→ Task prompt: Among the lines below, output only those between the line holding "font-weight: bold ->" and the line holding "text: 136 ->", inclusive, exactly as written and with no pictures.

→ Stored data:
>>>
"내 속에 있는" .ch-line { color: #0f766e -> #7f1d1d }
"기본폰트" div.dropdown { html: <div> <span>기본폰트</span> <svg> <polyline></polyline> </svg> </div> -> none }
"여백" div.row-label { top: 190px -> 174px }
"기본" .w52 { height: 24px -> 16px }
<<<
>>>
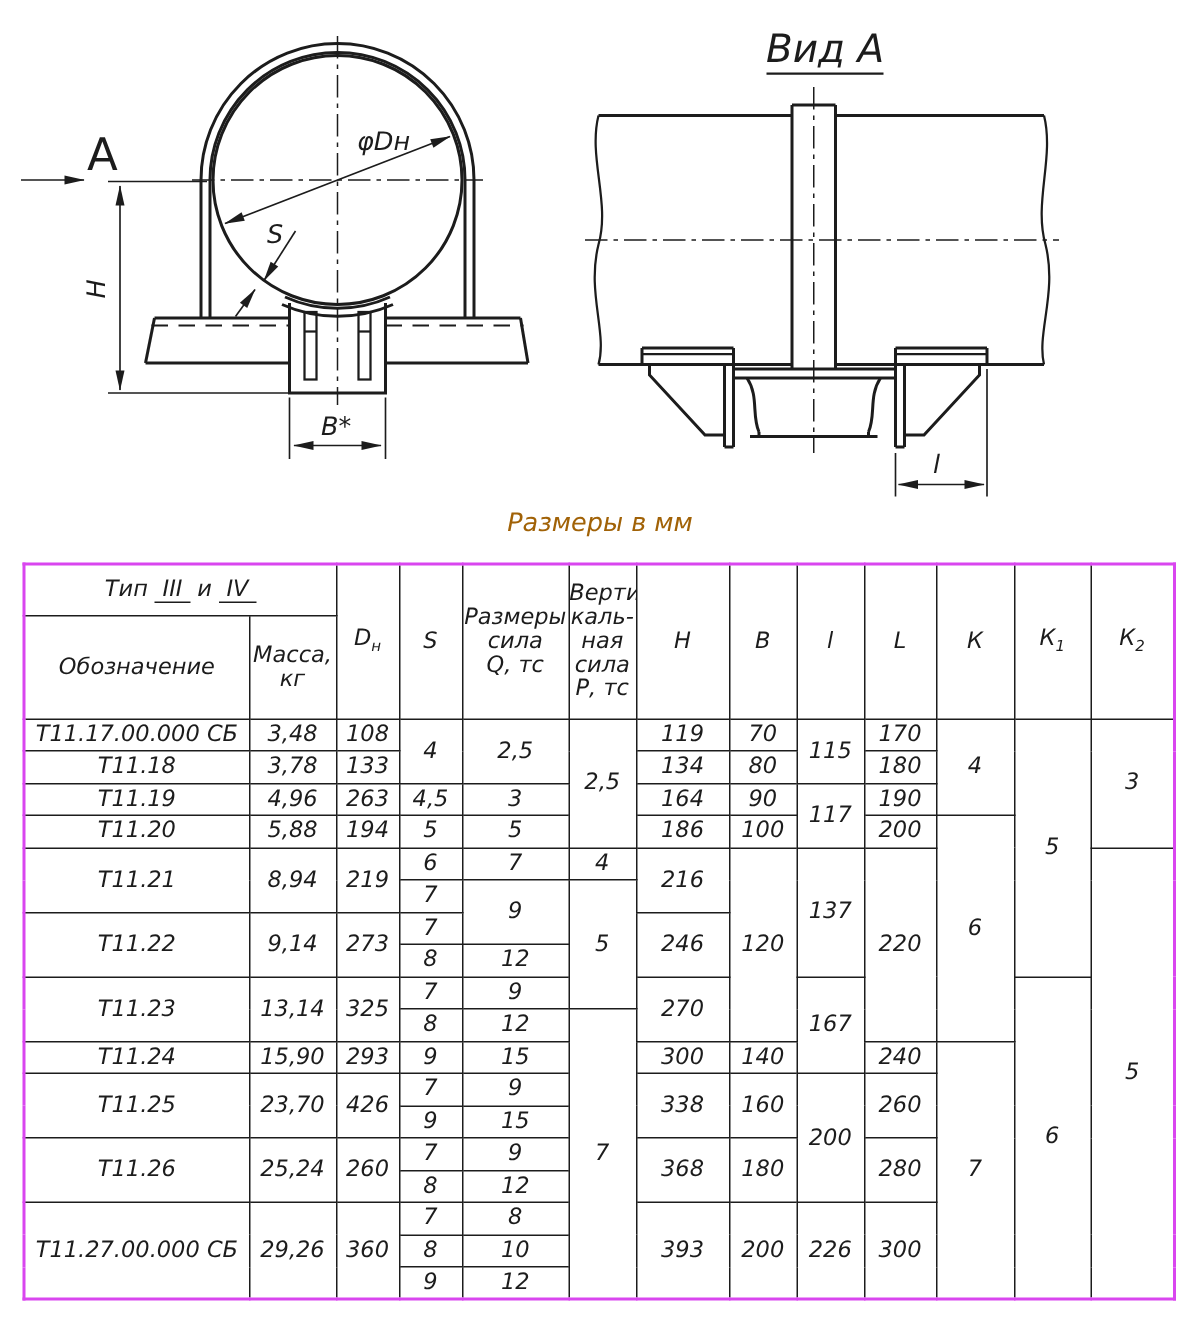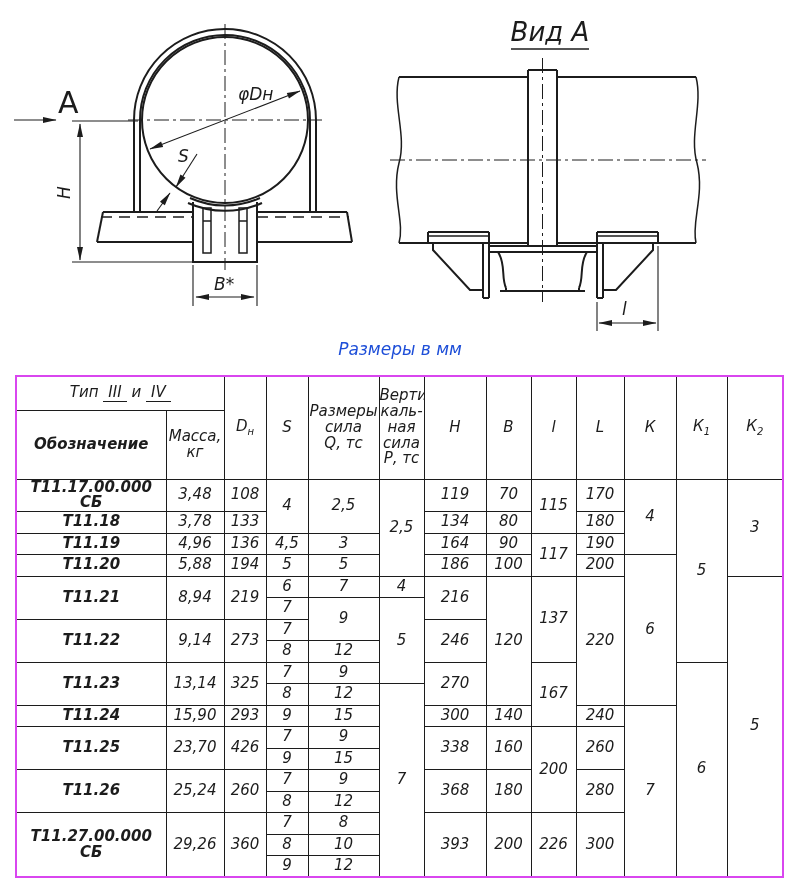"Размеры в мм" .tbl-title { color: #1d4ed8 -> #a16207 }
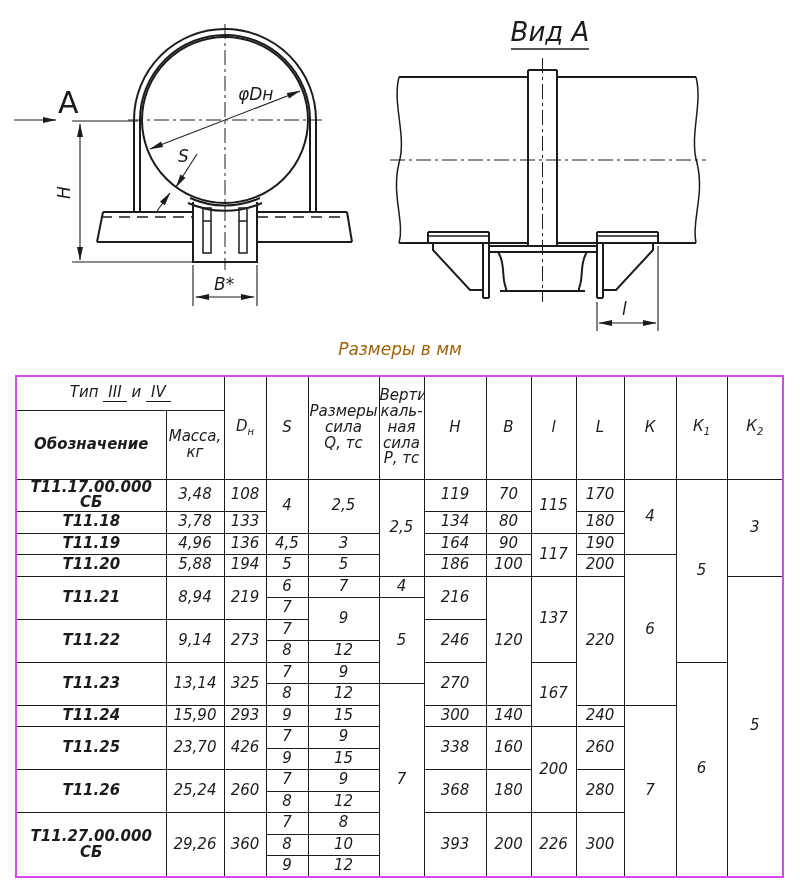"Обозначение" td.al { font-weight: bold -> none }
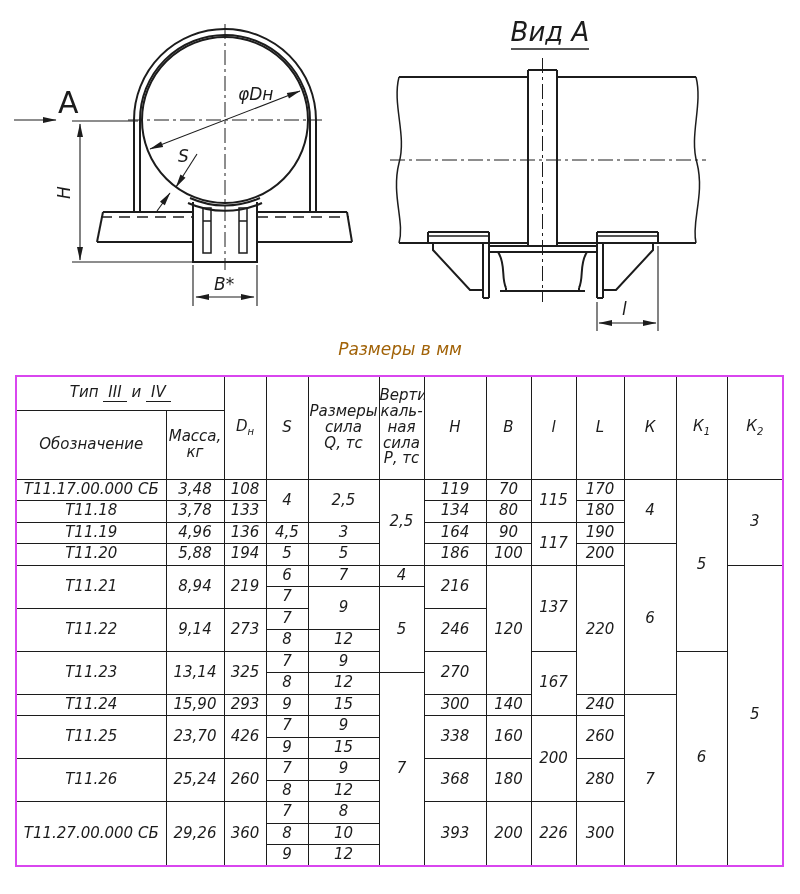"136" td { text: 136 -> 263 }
<<<
→ Response for this exercise:
"Обозначение" td.al { font-weight: bold -> none }
"136" td { text: 136 -> 263 }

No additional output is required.